In a partnership between plasma physicists and computer scientists, this project has increased the resolution and speed of plasma wave solvers to the point that it is possible for the first time to study the mode conversion process in the complicated geometry and the full scale of real fusion devices. Collaborators have developed new wave solvers in 2D and 3D called All-Orders Spectral Algorithm (AORSA) solvers based on a more general formulation of the physics called an integral equation. It is now possible to compute plasma waves across an entire plasma cross-section with no restriction on wavelength or frequency (Figure 1). In this approach the limit on attainable resolution comes only from the size and speed of the available computer.

Figure 1.
Mode conversion in a plasma cross section computed with AORSA. From E. F. Jaeger et al., “Sheared poloidal flow driven by mode conversion in tokamak plasmas,” Phys. Rev. Lett. 90, 195001 (2003).

AORSA uses a fully spectral representation of the wave field in a Cartesian coordinate system. All modes in the spectral representation are coupled, and so computing the solution requires calculating and inverting a very large dense matrix. For example, with 272 × 272 Fourier modes in two dimensions or 34 × 34 × 64 modes in three dimensions, the system processes about 220,000 coupled complex equations that require about 788 GB of memory. AORSA-3D took about 358 minutes to run on 1,936 processors of NERSC’s Seaborg computer. The efficient computation achieved over 60 percent of available peak performance (over 1.9 teraflop/s or 1,900 billion operations per second).

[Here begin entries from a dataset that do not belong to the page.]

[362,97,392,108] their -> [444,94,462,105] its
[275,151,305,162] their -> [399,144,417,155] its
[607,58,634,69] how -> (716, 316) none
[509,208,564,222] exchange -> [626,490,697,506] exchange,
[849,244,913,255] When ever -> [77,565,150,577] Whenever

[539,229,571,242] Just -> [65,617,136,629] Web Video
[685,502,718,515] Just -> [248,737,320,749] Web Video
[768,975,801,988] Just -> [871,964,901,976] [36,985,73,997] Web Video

A new formulation of AORSA-3D transforms the linear system from a Fourier basis to a representation in the real configuration space. This alternative representation presents new opportunities to reduce the overall number of equations used. In one example of 34 × 34 × 64 modes, the number of equations was reduced by more than a factor of 5—from 220,000 to about 40,000. The new reduced system required only 26 GB of memory and was completed in about 13 minutes, with a 100-fold speedup in the linear solver and a 27-fold speedup in overall runtime. The efficiency gained from the real space formulation of AORSA-3D allows higher resolution and more design analysis for future experiments such as the Quasi-Poloidal Stellarator.

“Funding from the SciDAC project has enabled us to assemble a team from multiple institutions to work on a unified set of goals in a way that was not possible before SciDAC,” Batchelor says. “Working with computer scientists funded to work directly with our project has made it feasible to study new regimes of wave physics which previously could only be treated in one dimension or with approximate techniques, and to carry out multiple code runs at high resolution for scientific case studies where before it was only possible to perform a single run at minimal resolution.”

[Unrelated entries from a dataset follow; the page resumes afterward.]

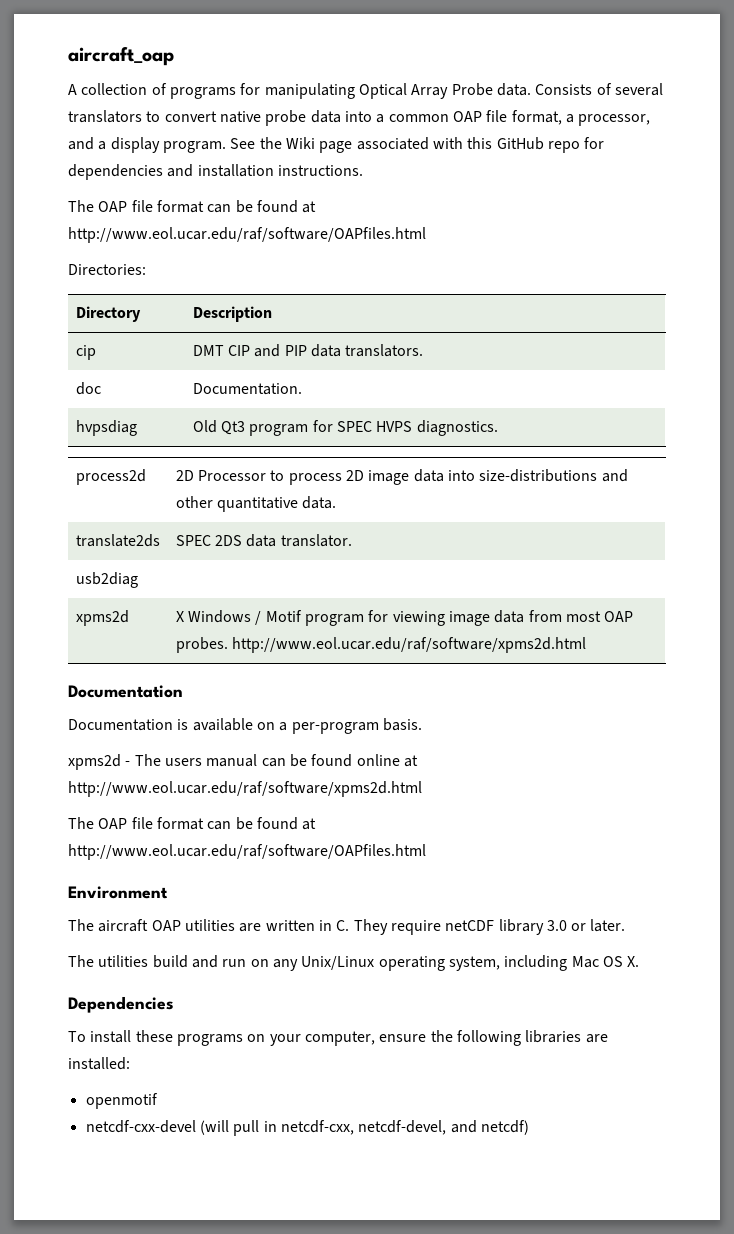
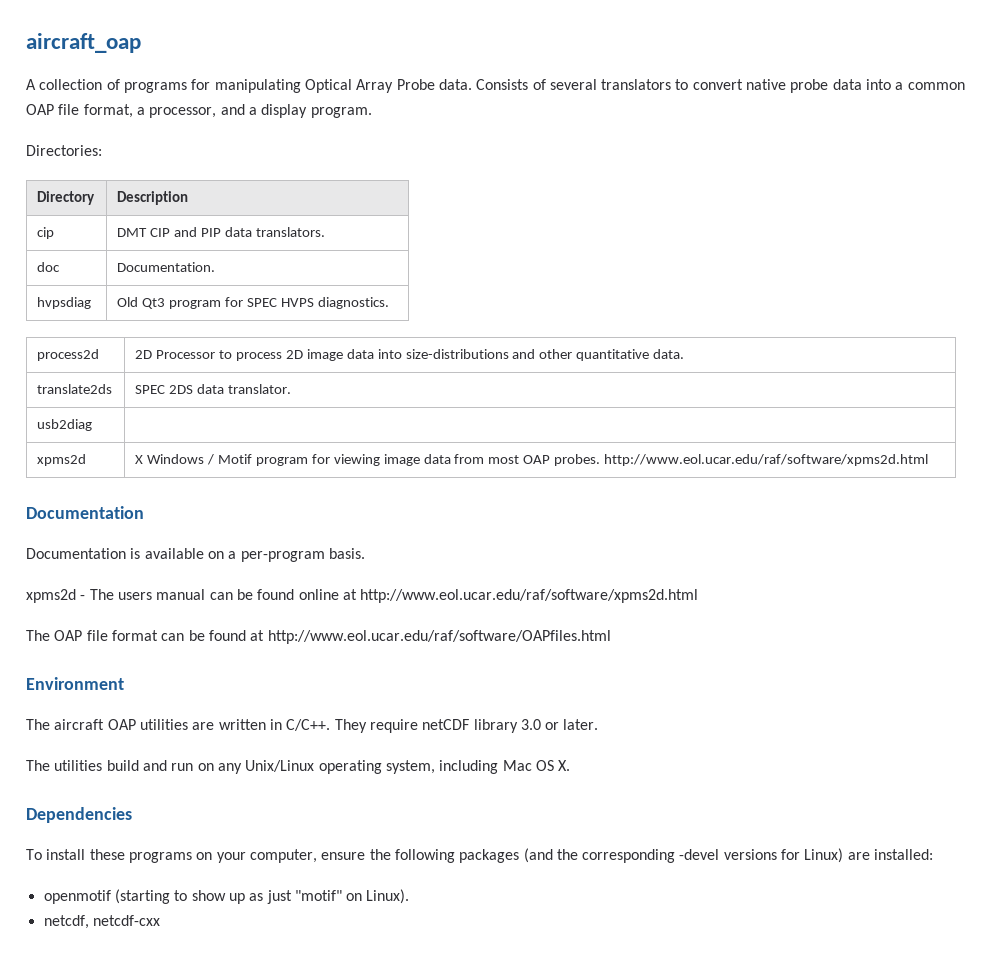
[230,137,605,153] [68,164,363,180] [68,200,317,213] [68,227,426,243] See the Wiki page associated with this GitHub repo for dependencies and installation instructions. // The OAP file format can be found at http://www.eol.ucar.edu/raf/software/OAPfiles.html -> (372, 112) none
[336,920,350,931] C. -> [286,719,331,731] C/C++.
[525,1030,608,1043] [68,1057,130,1070] [85,1093,158,1109] [85,1120,529,1136] libraries are installed: // openmotif // netcdf-cxx-devel (will pull in netcdf-cxx, netcdf-devel, and netcdf) -> [459,848,934,863] [43,889,410,904] [43,915,160,929] packages (and the corresponding -devel versions for Linux) are installed: // openmotif (starting to show up as just "motif" on Linux). // netcdf, netcdf-cxx

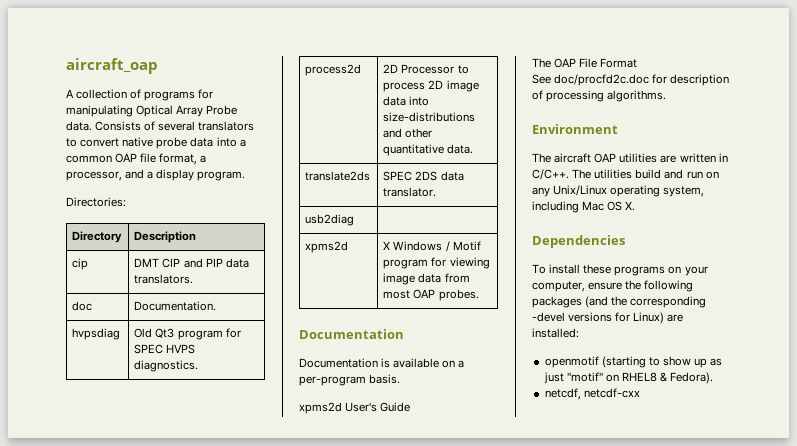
[604,454,929,466] http://www.eol.ucar.edu/raf/software/xpms2d.html -> (479, 295) none
[80,589,699,603] [26,630,611,644] - The users manual can be found online at http://www.eol.ucar.edu/raf/software/xpms2d.html // The OAP file format can be found at http://www.eol.ucar.edu/raf/software/OAPfiles.html -> [345,402,411,412] [532,58,638,68] [532,74,730,86] [532,90,667,102] User's Guide // The OAP File Format // See doc/procfd2c.doc for description of processing algorithms.
[334,719,599,733] They require netCDF library 3.0 or later. // -> (569, 174) none
[366,889,410,904] Linux). -> [621,372,714,384] RHEL8 & Fedora).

“Working with applied mathematicians,” he added, “we are developing new mathematical representations for the wave fields that are more data efficient than the traditional spectral techniques presently employed and offer promise to substantially reduce the size of the computational load to solve plasma wave problems. And we are making scientific progress on problems of importance to the fusion program by applying the codes we have developed and improved.”